In this sense, the paternalistic or "dominant" model consists of the early assignment of anatomical sex and social gender, through surgical genital remodeling and the prescription of hormonal treatment before the age of three years. This model, based on the experiences and theories of John Money from the Johns Hopkins Hospital workgroup, argues that gender identity, as a sociocultural construction, overlaps biological and anatomical sex; that is, the gender identity in children develops according to the role of foster sex, while it coincides with the appearance of the genitals. Therefore, it was considered possible to reassign sex to patients with DSDs before that age [11].
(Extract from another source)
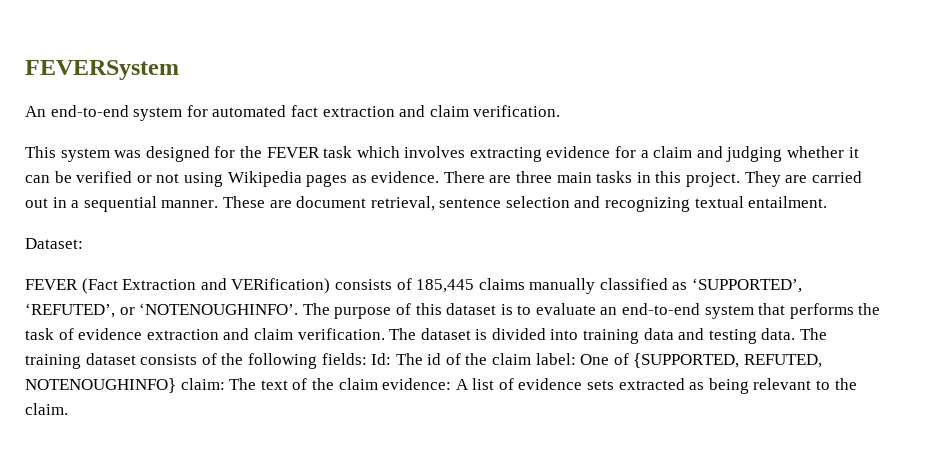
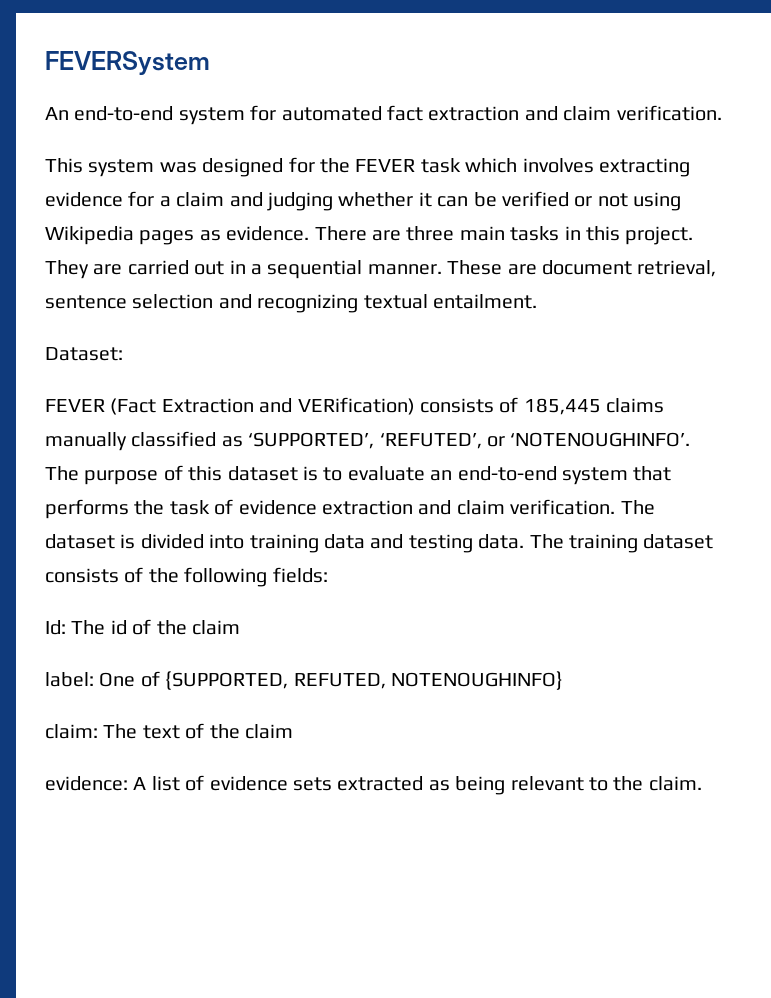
(367, 359) none -> (328, 575) //
(532, 359) none -> (241, 627) //
(176, 385) none -> (563, 680) //
(378, 384) none -> (293, 731) //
From another perspective, the model of "full consent", which is based on respect for autonomy, non-maleficence and the promotion of free personality development, recommends deferring surgical treatment and hormone replacement therapies until the patient has enough capacity to participate adequately in the informed decision making about his/her gender identity and genital remodeling. This model takes into account the possible psychological adverse effects of surgical reassignment treatment in the future, as well as the biopsychosocial complexity represented by gender identity. In this way, it is considered to defer this type of procedure until full consent can be obtained from the minor, except in case of emergency situations (risk of malignization, risk of infection, etc.). Thus, it is advised that for minor interventions the child must be approximately 5 or 6 years old and for more complex interventions they could be between 12 and 14 years old [11].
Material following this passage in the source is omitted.